HOLOPIS.COM, JAKARTA – Calon wakil Presiden nomor urut 03, Mahfud MD mengatakan bahwa dirinya sangat setuju jika ada upaya untuk melakukan audit forensik digital terhadap sistem informasi rekapitulasi (SIREKAP) milik KPU.

Hal ini disampaikan karena masyarakat banyak yang mencurigai adanya dugaan kecurangan yang terjadi akibat penggunaan sistem SIREKAP tersebut.

“Bukan hanya TPN ya, tapi masyarakat pada umumnya di seluruh Indonesia itu mempersoalkan, bahkan sudah ada yang mengusulkan tentang audit digital forensik terhadap SIREKAP itu,” kata Mahfud MD di Jakarta Pusat seperti dikutip Holopis.com pada hari Rabu (21/2).

Salah satu yang cukup menyita perhatian publik adalah adanya integrasi sistem yang membuat perubahan karena adanya salah input, namun berpengaruh bukan pada data yang diubah saja, akan tetapi juga mengubah data di TPS lain.

“Nah, itu sebabnya lalu menimbulkan kecurigaan. Oleh sebab itu perlu diadakan audit digital forensik terhadap SIREKAP dan sistem data server KPU-nya sekalian,” ujarnya.

Kemudian, Mahfud MD juga mengatakan bahwa audit digital forensik harus dilakukan oleh pihak yang independen. Tidak boleh dilakukan oleh lembaga dari pemerintah. Hal ini karena persoalan SIREKAP menjadi obyek yang dicurigai oleh masyarakat dan berkaitan langsung dengan integritas KPU sebagai penyelenggara pemilu.

“Menurut saya bukan lembaga yang berwenang yang mengaudit, karena ini soal politik dan kepercayaan publik. Harus lembaga independen, para ahli IT dari berbagai perguruan tinggi,” tutur Mahfud.

Mantan Menko Polhukam di Kabinet Indonesia Maju tersebut mengatakan bahwa salah satu kecurigaan publik adalah sistem SIREKAP yang digunakan secara resmi oleh KPU untuk menjadi alat bantu rekapitulasi suara berasal dari luar negeri, termasuk juga dengan cloud server yang bekerja sama dengan perusahaan asal China bernama Alibaba.

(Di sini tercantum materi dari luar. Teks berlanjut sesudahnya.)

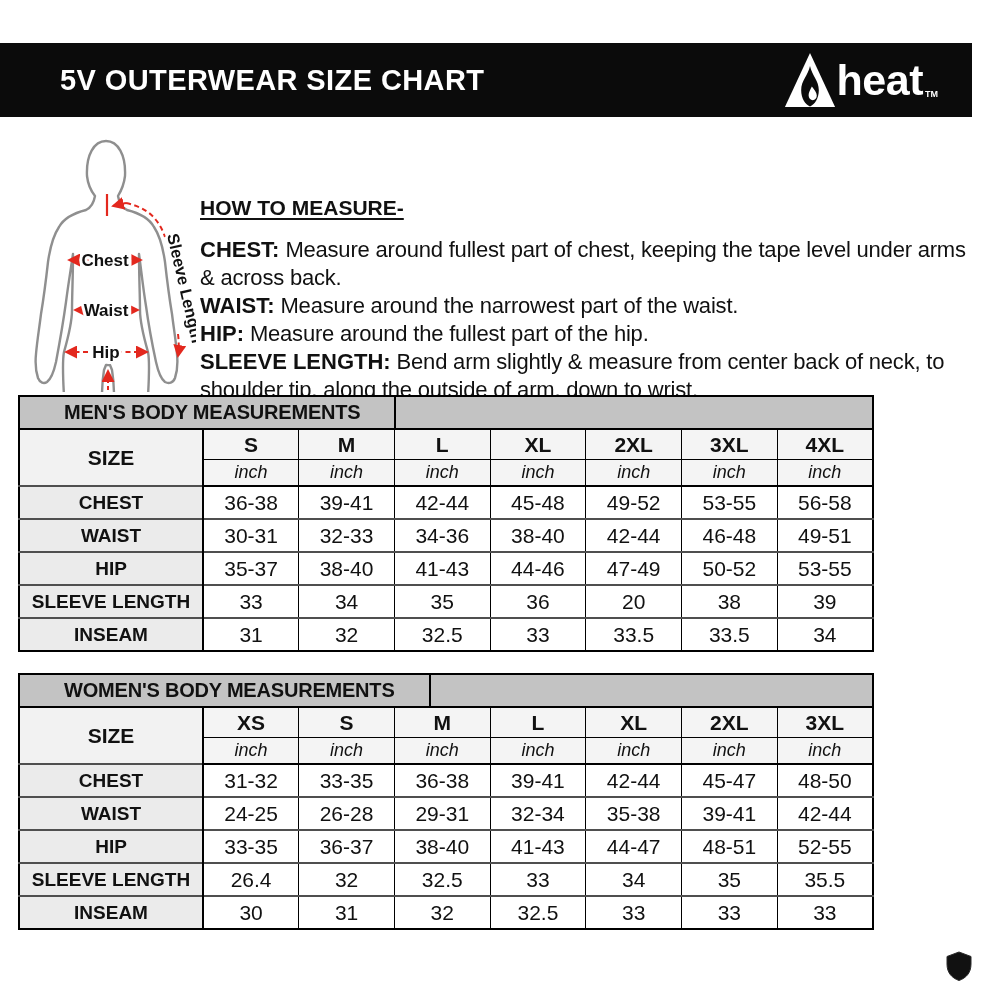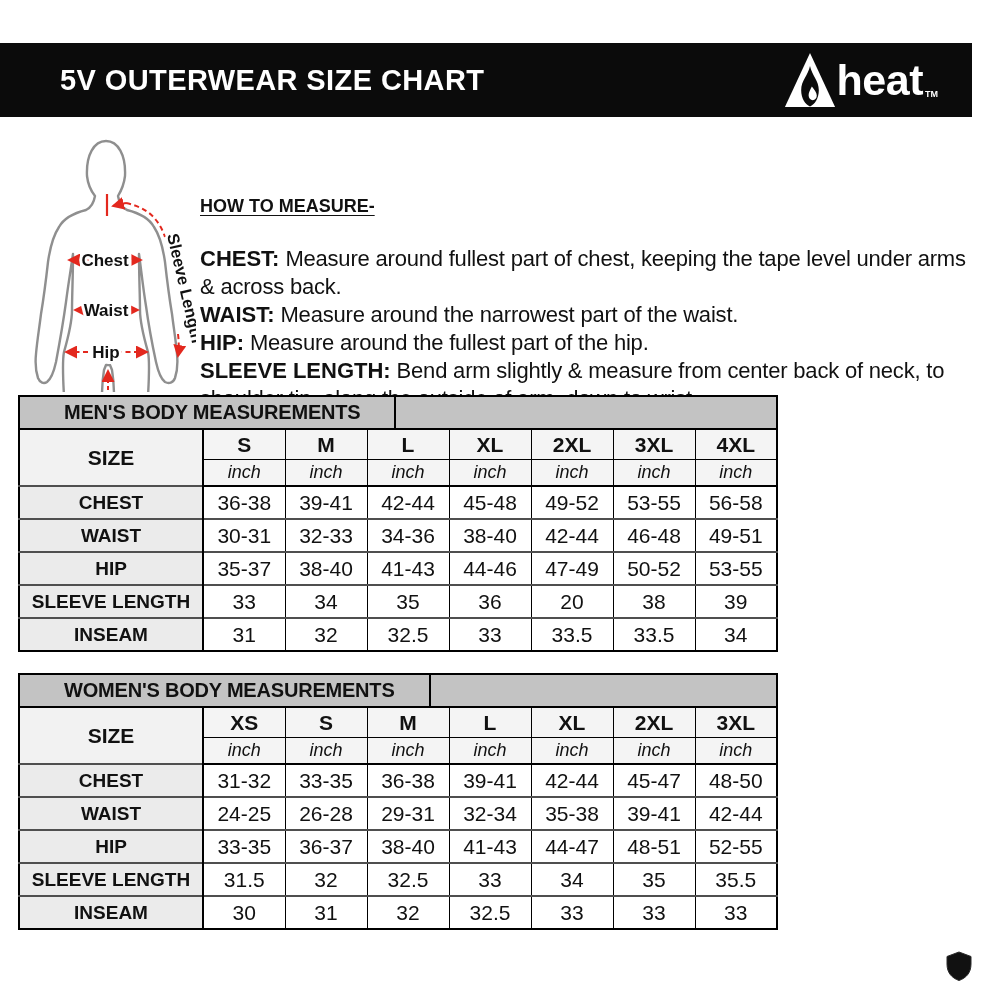--- a/index.html
+++ b/index.html
@@ -17,7 +17,7 @@
 
   
   #howto{position:absolute;left:200px;top:196px;width:780px;}
-  #howto h2{margin:0 0 28px 0;font-size:18px;font-weight:bold;text-decoration:underline;
+  #howto h2{margin:0 0 16px 0;font-size:21px;font-weight:bold;text-decoration:underline;
             text-underline-offset:3px;letter-spacing:0;}
   #howto p{margin:0;font-size:22px;line-height:28px;letter-spacing:-.2px;}
   #howto p b{letter-spacing:0;}

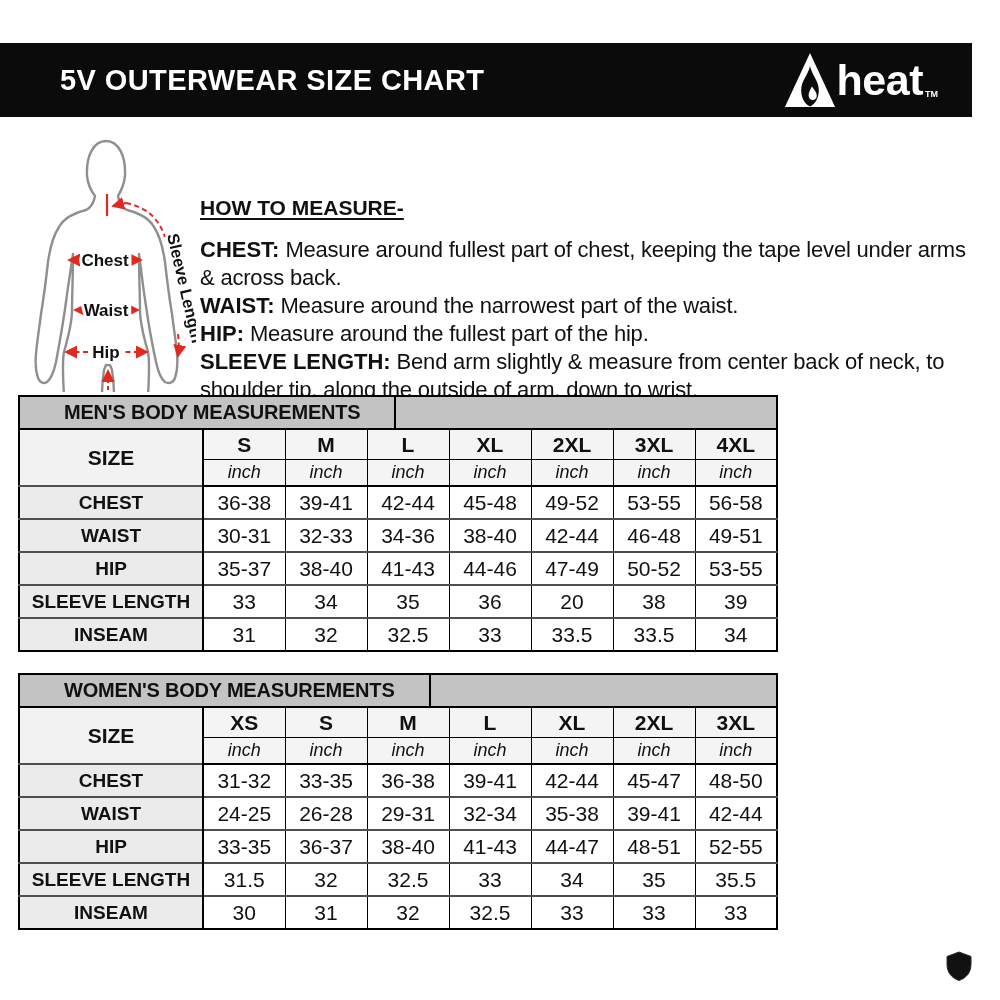--- a/index.html
+++ b/index.html
@@ -26,7 +26,7 @@
   #figure{position:absolute;left:28px;top:138px;}
 
   
-  .meas-table{position:absolute;left:18px;width:760px;}
+  .meas-table{position:absolute;left:18px;width:856px;}
   .meas-table table{width:100%;border-collapse:collapse;table-layout:fixed;
                     border:2.5px solid #000;}
   .meas-table td,.meas-table th{text-align:center;vertical-align:middle;padding:0;}

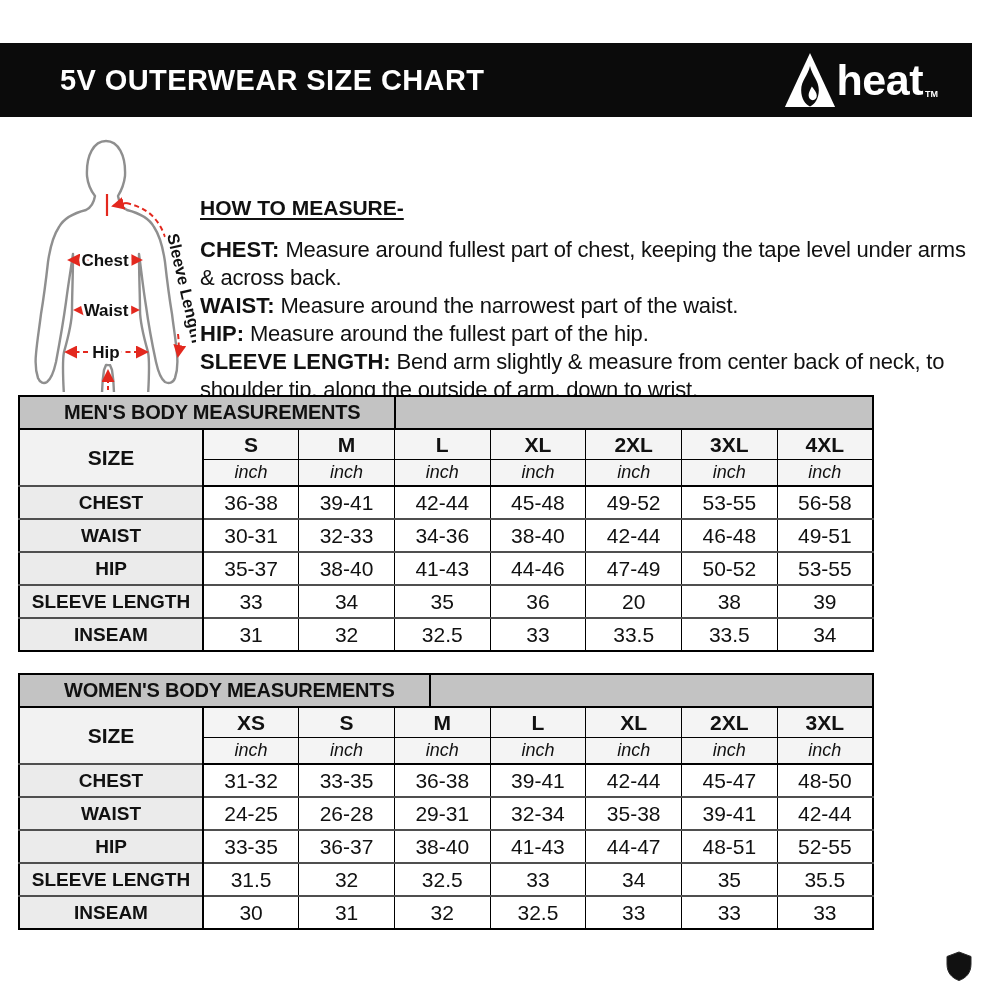--- a/index.html
+++ b/index.html
@@ -289,7 +289,7 @@
           </tr>
           <tr class="data-row">
             <td class="row-label">SLEEVE LENGTH</td>
-            <td class="val">31.5</td>
+            <td class="val">26.4</td>
             <td class="val">32</td>
             <td class="val">32.5</td>
             <td class="val">33</td>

Sehingga menurut Mahfud, audit digital forensik ini perlu dilakukan oleh lembaga independen untuk memastikan bahwa kesalahan rekapitulasi suara yang membuat publik gaduh memang murni kesalahan sistem, bukan upaya sistemik untuk melakukan hal-hal yang melawan hukum dan demokrasi.

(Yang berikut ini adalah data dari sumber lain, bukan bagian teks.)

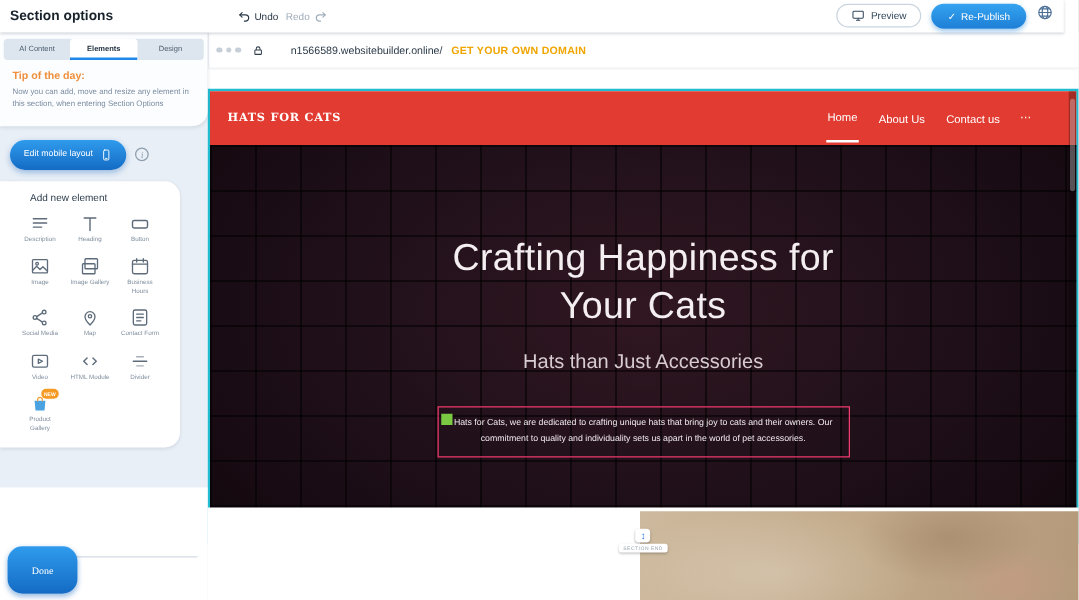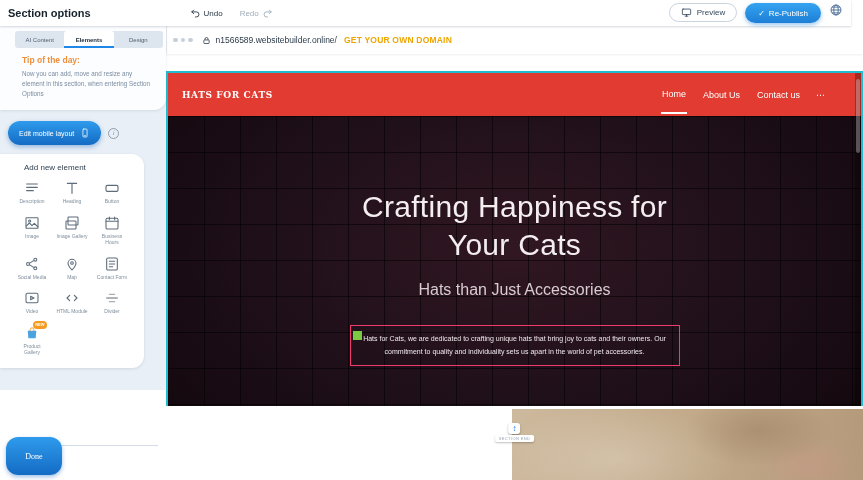--- a/index.html
+++ b/index.html
@@ -11,7 +11,7 @@
   .topbar { position:absolute; top:0; left:0; right:12px; height:26px; background:#fff; z-index:40;
             box-shadow:0 1px 2px rgba(20,40,60,.18); display:flex; align-items:center; }
   .tb-title { font-size:11px; font-weight:bold; color:#17212b; margin-left:8px; }
-  .undo-redo { display:flex; align-items:flex-start; margin-left:96px; gap:11px; }
+  .undo-redo { display:flex; align-items:flex-start; margin-left:96px; gap:0; }
   .tb-btn { display:flex; align-items:center; gap:3px; font-size:8px; color:#2a3846; background:none;
             border:none; cursor:pointer; padding:2px 3px; font-family:inherit; }
   .tb-btn.disabled { color:#9fadba; }

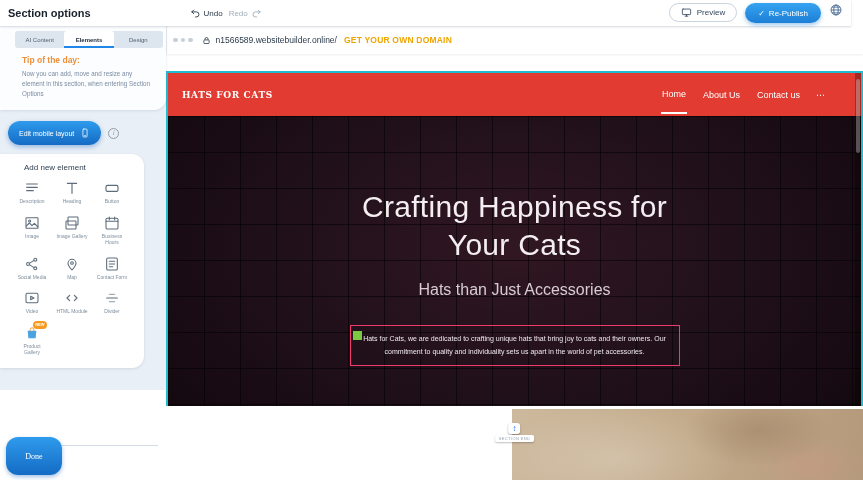--- a/index.html
+++ b/index.html
@@ -67,7 +67,7 @@
   .dots { display:flex; gap:3px; margin-left:6px; }
   .dot { width:4.5px; height:4.5px; border-radius:50%; background:#c6cfd8; }
   .lock { width:9px; height:9px; margin-left:9px; }
-  .url { font-size:8.5px; color:#2b3a49; margin-left:5px; }
+  .url { font-size:8.5px; color:#2b3a49; margin-left:22px; }
   .cta { font-size:8.5px; font-weight:bold; color:#f0a500; margin-left:7px; letter-spacing:.2px;
          cursor:pointer; text-decoration:none; }
 

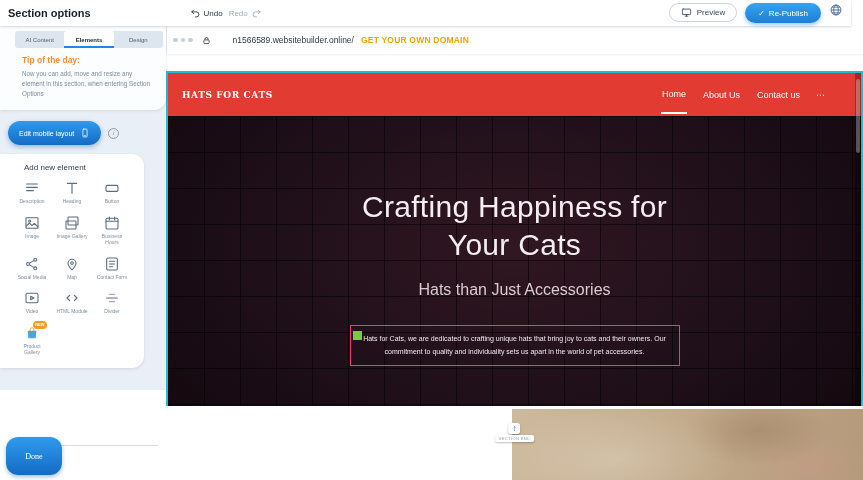--- a/index.html
+++ b/index.html
@@ -29,7 +29,7 @@
   
   .sidebar { position:absolute; top:26px; left:0; width:166px; bottom:0; background:#e9eff6; z-index:30; }
   .side-card-top { background:#fcfdff; border-radius:0 0 12px 0; box-shadow:0 1px 3px rgba(30,50,70,.1);
-                   padding:5px 0 10px 12px; }
+                   padding:5px 0 10px 0; }
   .tabs { display:flex; height:17px; background:#dde6ee; margin:0 3px; border-radius:3px; }
   .tab { flex:1; display:flex; align-items:center; justify-content:center; font-size:6px; color:#4b5d70; cursor:pointer; }
   .tab.active { background:#fff; border-radius:3px 3px 0 0; box-shadow:inset 0 -2px 0 #1f87e8;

“Apa betul itu kontraknya dengan Alibaba, dengan sistem-sistem datanya lewat China, Singapura dan Prancis. Itu kan harus diaudit, karena itu yang menemukan orang lain, selama ini kan rahasia itu, baru dijelaskan itu,” tukasnya.

Jika memang sistem itu berasal dari luar negeri, termasuk cloud computing yang dilakukan dalam menjalankan sistem rekapitulasi suara tersebut menggunakan layanan dari Alibaba, ia pun mempersilakan KPU untuk menjelaskan semuanya kepada publik secara jujur dan transparan.